----- TASK INPUTS -----

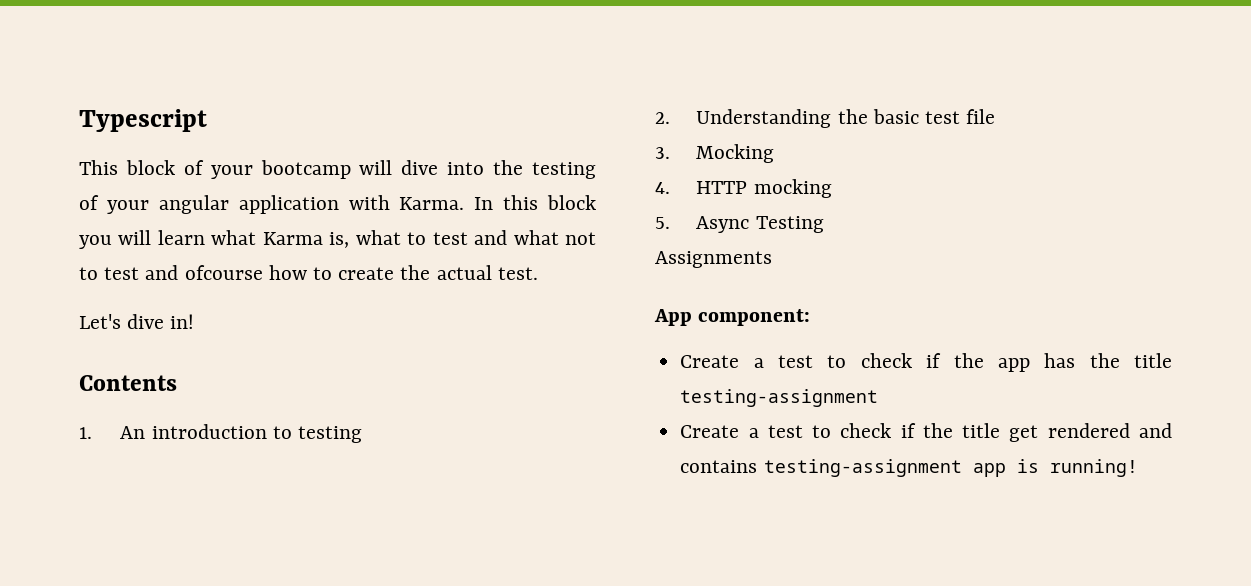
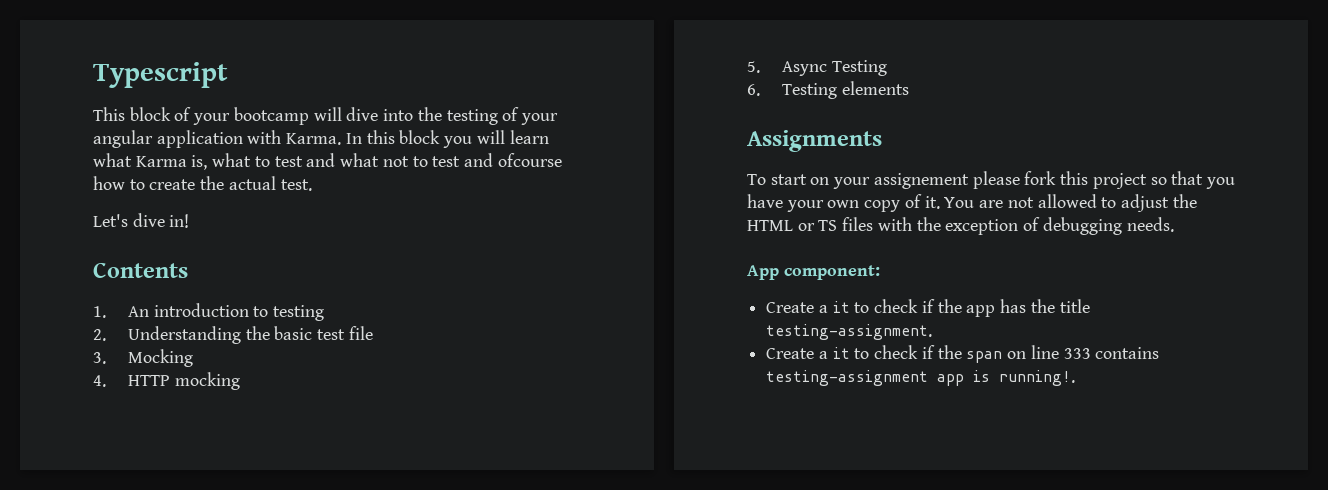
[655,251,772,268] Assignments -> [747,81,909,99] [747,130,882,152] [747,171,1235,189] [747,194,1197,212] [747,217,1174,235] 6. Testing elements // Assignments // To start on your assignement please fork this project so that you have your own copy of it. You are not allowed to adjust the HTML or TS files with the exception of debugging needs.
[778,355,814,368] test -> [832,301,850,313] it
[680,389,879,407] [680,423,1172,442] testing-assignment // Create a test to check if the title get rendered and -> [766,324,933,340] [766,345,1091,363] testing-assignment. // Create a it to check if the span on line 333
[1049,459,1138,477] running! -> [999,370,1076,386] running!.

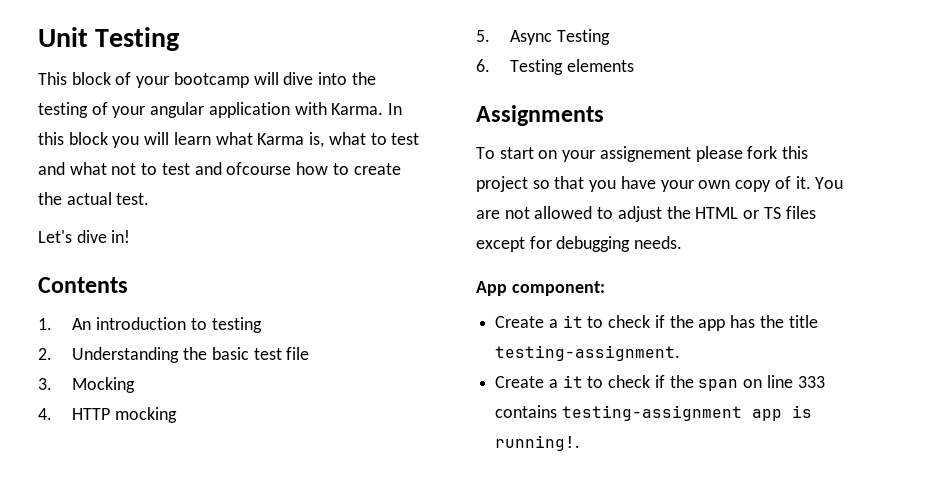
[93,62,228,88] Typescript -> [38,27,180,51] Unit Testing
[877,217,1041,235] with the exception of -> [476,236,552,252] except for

-----

■ YOUR ASSIGNMENT
Copy every line from the records above that contains the word "exception".

■ SOLUTION FOR THIS PROBLEM
[655,251,772,268] Assignments -> [747,81,909,99] [747,130,882,152] [747,171,1235,189] [747,194,1197,212] [747,217,1174,235] 6. Testing elements // Assignments // To start on your assignement please fork this project so that you have your own copy of it. You are not allowed to adjust the HTML or TS files with the exception of debugging needs.
[877,217,1041,235] with the exception of -> [476,236,552,252] except for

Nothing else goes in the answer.